US athletes tops the list of athletes violating whereabout rule

101 athletes have so far been registered in the Anti-Doping Database for failing to provide whereabout information. US athletes tops the statistics.


Of these 101, 19 are from the USA, and the latest one to be banned from article 2.4 (Failure to provide whereabout information) is the American Olympic champion Brianna Rollins.

The typical suspension for such a violation is one year. 43 athletes has been banned from practicing sports for 12 months.

18 has been given a two year suspension, and out of the 18 - eight are from the US. Portugal has suspended two athletes for violating this rule.

Why provide whereabout information

On it's website, WADA writes:

"Because out-of-competition doping controls can be conducted without notice to athletes, they are one of the most powerful means of deterrence and detection of doping and are an important step in strengthening athlete and public confidence in doping-free sport. Accurate whereabouts information is crucial to ensure efficiency of the anti-doping programs, which are designed to protect the integrity of sport and to protect clean athletes.

The concept of out-of-competition is not new. Experience has shown that out-of-competition testing is crucial to the fight against doping, in particular because a number of prohibited substances and methods are detectable only for a limited period of time in an athlete’s body while maintaining a performance-enhancing effect. The only way to perform such testing is by knowing where athletes are, and the only way to make it efficient is to be able to test athletes at times at which cheaters may be most likely to use prohibited substances and methods."

Do they need to know where I am 24/7

No, an athlete do not have to tell WADA or the national anti-doping organization that they are in the shop for 10 minutes, or will visit their parents in the evening.

An Athlete in a Registered Testing Pool is also required to specify in his/her Whereabouts Filing, for each day in the forthcoming quarter, one specific 60-minute time slot where he/she will be available at a specified location for Testing: see Clause 11.4. This does not limit in any way the Athlete’s obligation to be available for Testing at any time and place. Nor does it limit his/her obligation to provide the information specified in Clause 11.3 as to his/her whereabouts outside of that 60-minute time slot.

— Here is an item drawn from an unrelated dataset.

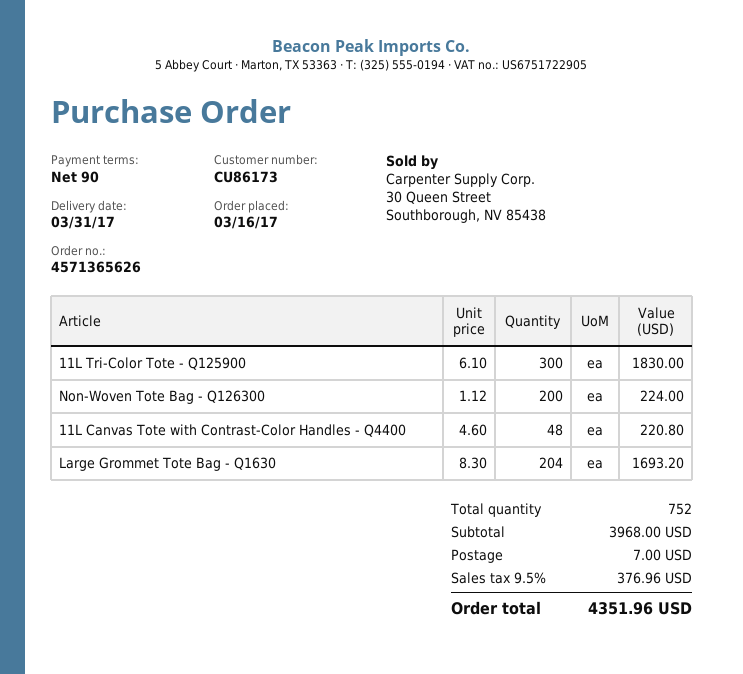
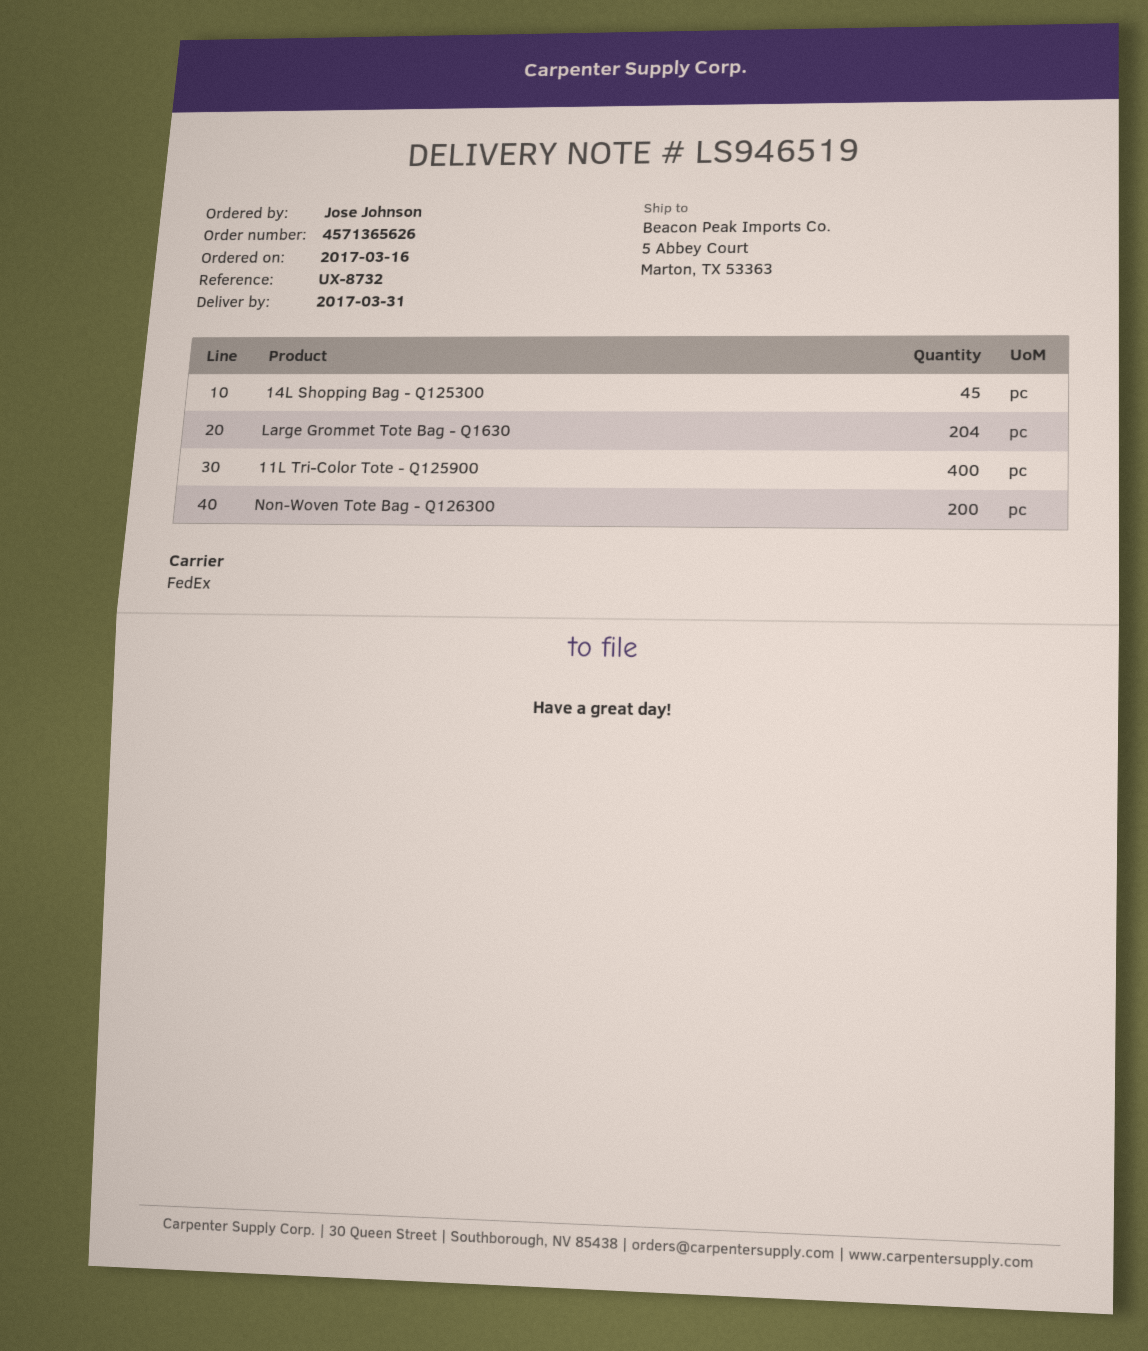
11L Tri-Color Tote - Q125900: 300 -> 400
11L Canvas Tote with Contrast-Color Handles - Q4400: 48 -> none
14L Shopping Bag - Q125300: none -> 45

However, if the Athlete is not available for Testing at such location during the 60-minute time slot specified for that day in his/her Whereabouts Filing, and has not updated his/her Whereabouts Filing prior to that 60-minute time slot to provide an alternative time slot/location for that day, that failure shall amount to a Missed Test and shall therefore constitute a Whereabouts Failure for purposes of Code Article 2.4.